Desde muy chiquita me gusta la noche. Pero no es simplemente la noche como momento lo que me atrae sino, más bien, la idea de la noche y todo lo que viene con ella: la oscuridad, el misterio, lo oculto... 
Cada vez que tengo oportunidad miro al cielo nocturno con fascinación. Ahí está la inmensidad de lo desconocido. El movimiento eterno de lo que parece quieto. El reflejo de una luz viajera que ya no viaja y ni siquiera es luz porque hace tiempo que no existe. 
El cielo de la ciudad exige del espectador paciencia. Las estrellas más grandes van dejándose ver de a poco, como si se asegurasen que su brillo no va a ser devorado por las luminarias urbanas, como si no quisieran competir con ellas. El espacio a nuestro alrededor es bastante plano. La luna es reina y señora de las noches.
El cielo del campo es muy diferente. La profundidad de la bóveda celeste y la cantidad de estrellas nos acercan a la idea de infinito. Lo inconmensurable, lo inatrapable surge ante nosotros, majestuoso. Aquello que en la ciudad aparecía plano en el campo adquiere tres dimensiones. Advertimos que hay estrellas que están más cerca y otras que están más lejos. La Vía Láctea se muestra ante nuestros ojos como una franja luminosa. La luna comparte el protagonismo con todos los otros astros. 

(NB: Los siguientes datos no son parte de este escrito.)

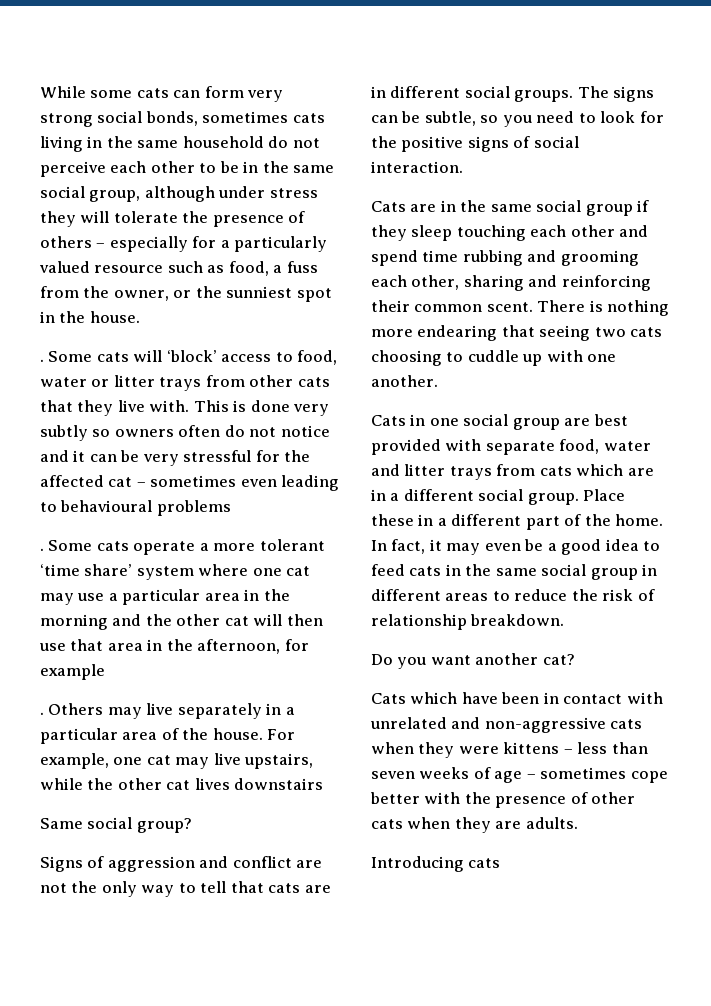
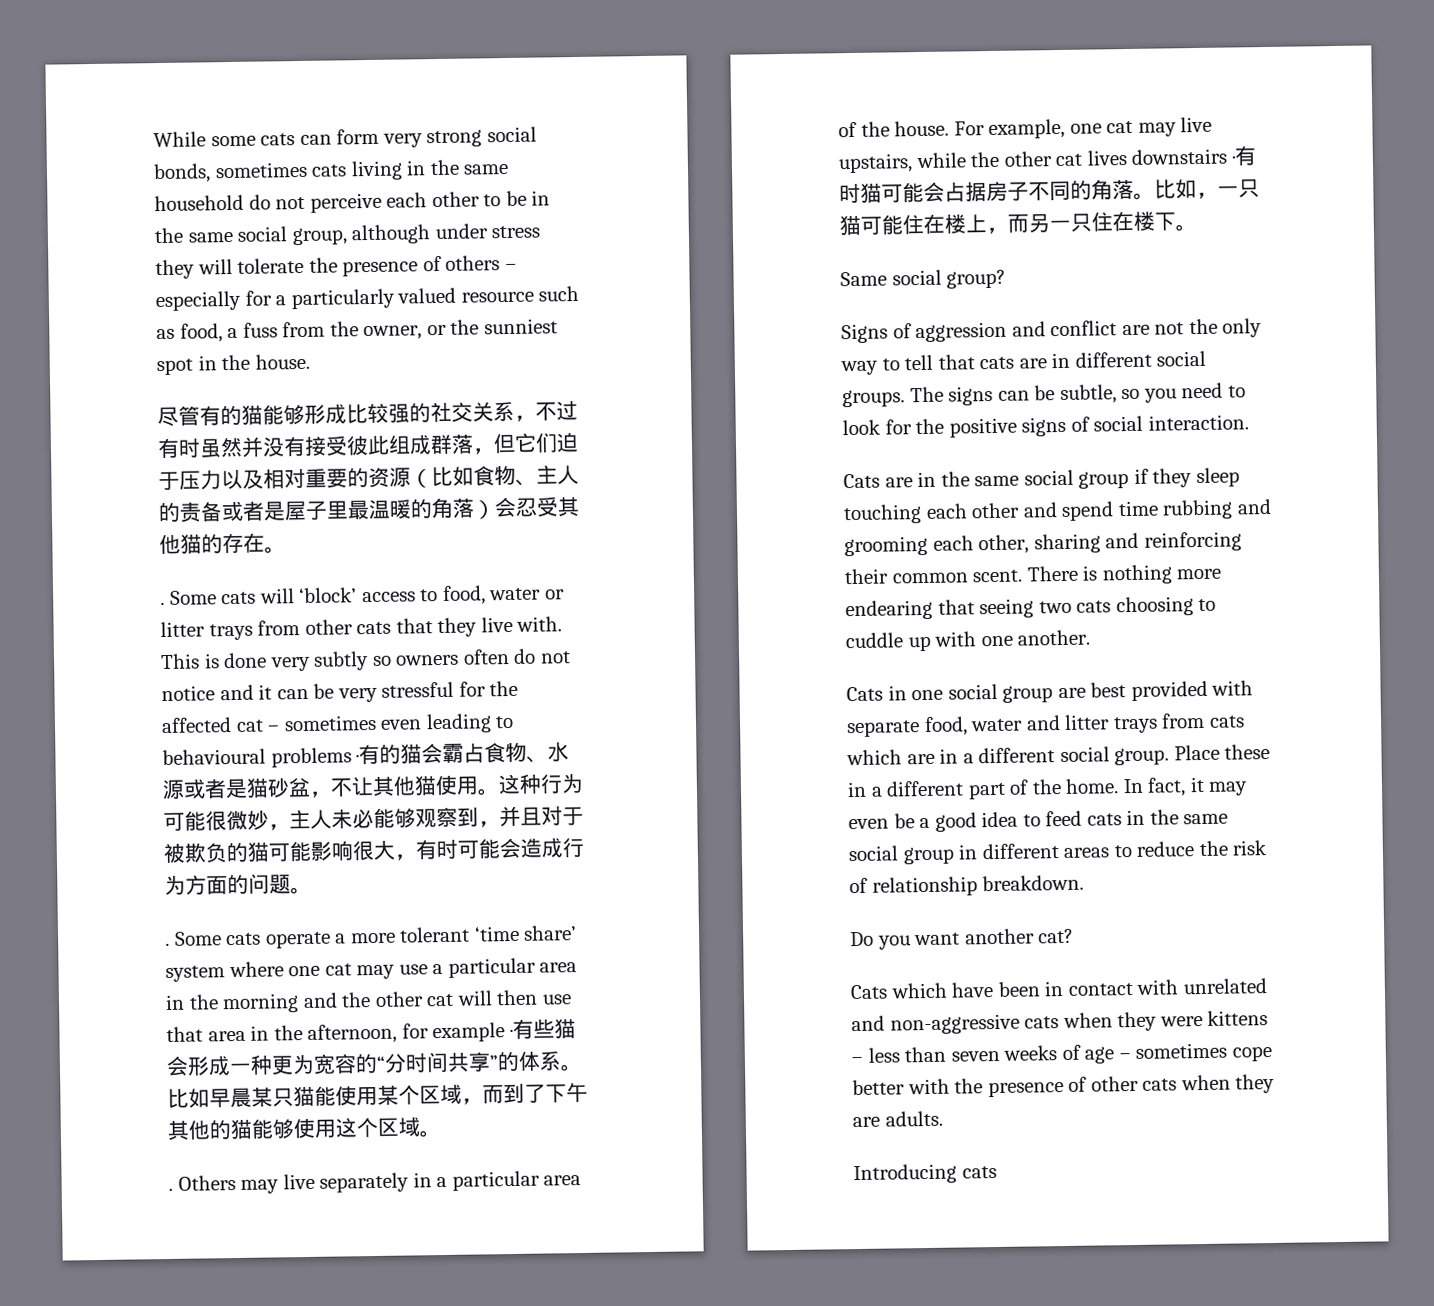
(140, 317) none -> [157,400,578,428] [157,431,579,459] [158,464,579,491] [158,496,580,523] [159,532,286,555] // 尽管有的猫能够形成比较强的社交关系，不过有时虽然并没有接受彼此组成群落，但它们迫于压力以及相对重要的资源（比如食物、主人的责备或者是屋子里最温暖的角落）会忍受其他猫的存在。
(231, 508) none -> [356,742,570,765] [162,773,584,800] [163,805,584,832] [163,837,584,864] [164,873,312,896] ·有的猫会霸占食物、水源或者是猫砂盆，不让其他猫使用。这种行为可能很微妙，主人未必能够观察到，并且对于被欺负的猫可能影响很大，有时可能会造成行为方面的问题。
(105, 672) none -> [509,1018,576,1040] [166,1051,583,1077] [167,1082,588,1109] [167,1117,441,1141] ·有些猫会形成一种更为宽容的“分时间共享”的体系。比如早晨某只猫能使用某个区域，而到了下午其他的猫能够使用这个区域。
(324, 784) none -> [1231,145,1256,166] [839,179,1260,204] [839,210,1197,236] ·有时猫可能会占据房子不同的角落。比如，一只猫可能住在楼上，而另一只住在楼下。

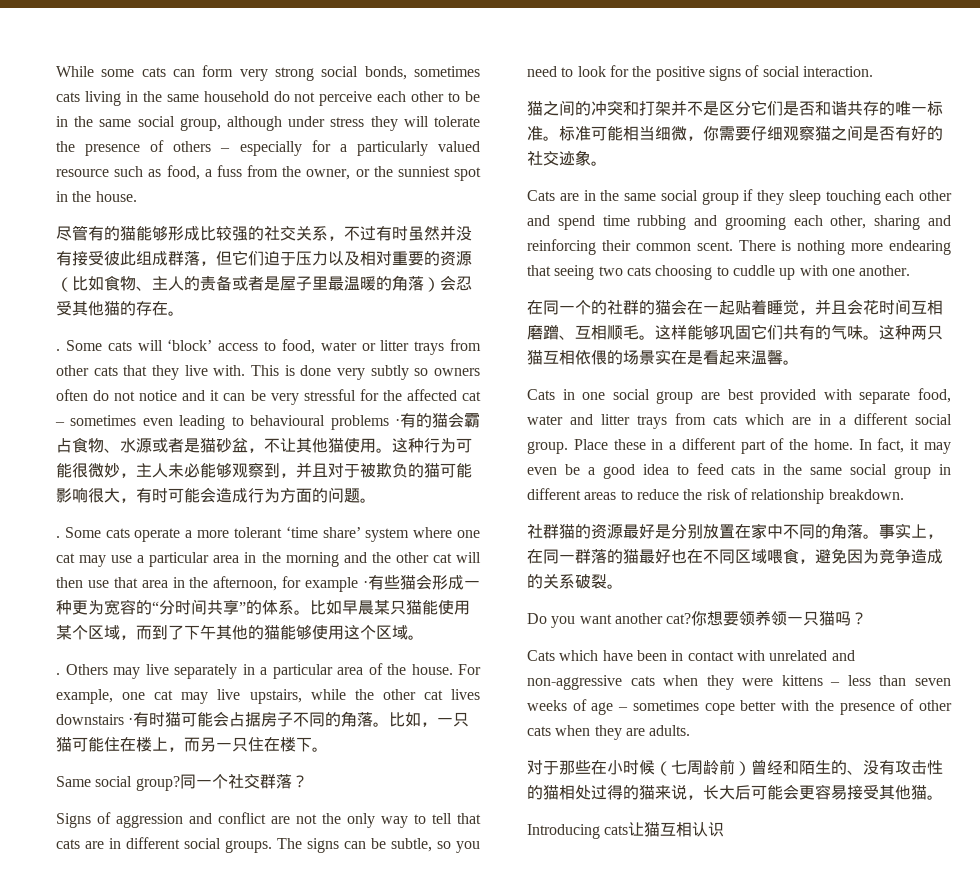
(1007, 279) none -> [179,774,308,789] 同一个社交群落？
(1249, 422) none -> [527,100,943,116] [527,125,943,141] [527,150,607,166] // 猫之间的冲突和打架并不是区分它们是否和谐共存的唯一标准。标准可能相当细微，你需要仔细观察猫之间是否有好的社交迹象。
(1091, 637) none -> [527,299,943,315] [527,324,943,340] [527,349,799,365] // 在同一个的社群的猫会在一起贴着睡觉，并且会花时间互相磨蹭、互相顺毛。这样能够巩固它们共有的气味。这种两只猫互相依偎的场景实在是看起来温馨。
(1085, 883) none -> [527,523,943,539] [527,548,943,564] [527,574,623,589] // 社群猫的资源最好是分别放置在家中不同的角落。事实上，在同一群落的猫最好也在不同区域喂食，避免因为竞争造成的关系破裂。
(1075, 936) none -> [691,610,868,626] 你想要领养领一只猫吗？
(943, 1118) none -> [527,759,943,776] [527,784,943,800] // 对于那些在小时候（七周龄前）曾经和陌生的、没有攻击性的猫相处过得的猫来说，长大后可能会更容易接受其他猫。
(997, 1172) none -> [628,822,725,837] 让猫互相认识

El cielo también es conmovedor en noches tormentosas o nubladas en las que las nubes se recortan en grises rojizos o azulados, plomizos y brumosos. 
La noche me hace consciente de mi respiración y de mis latidos. La noche despierta mis instintos. La noche desata la más mía de todas mis voces.
Amo la idea de la noche. Y esta canción, para mí, es una canción de amor al misterio de la oscuridad.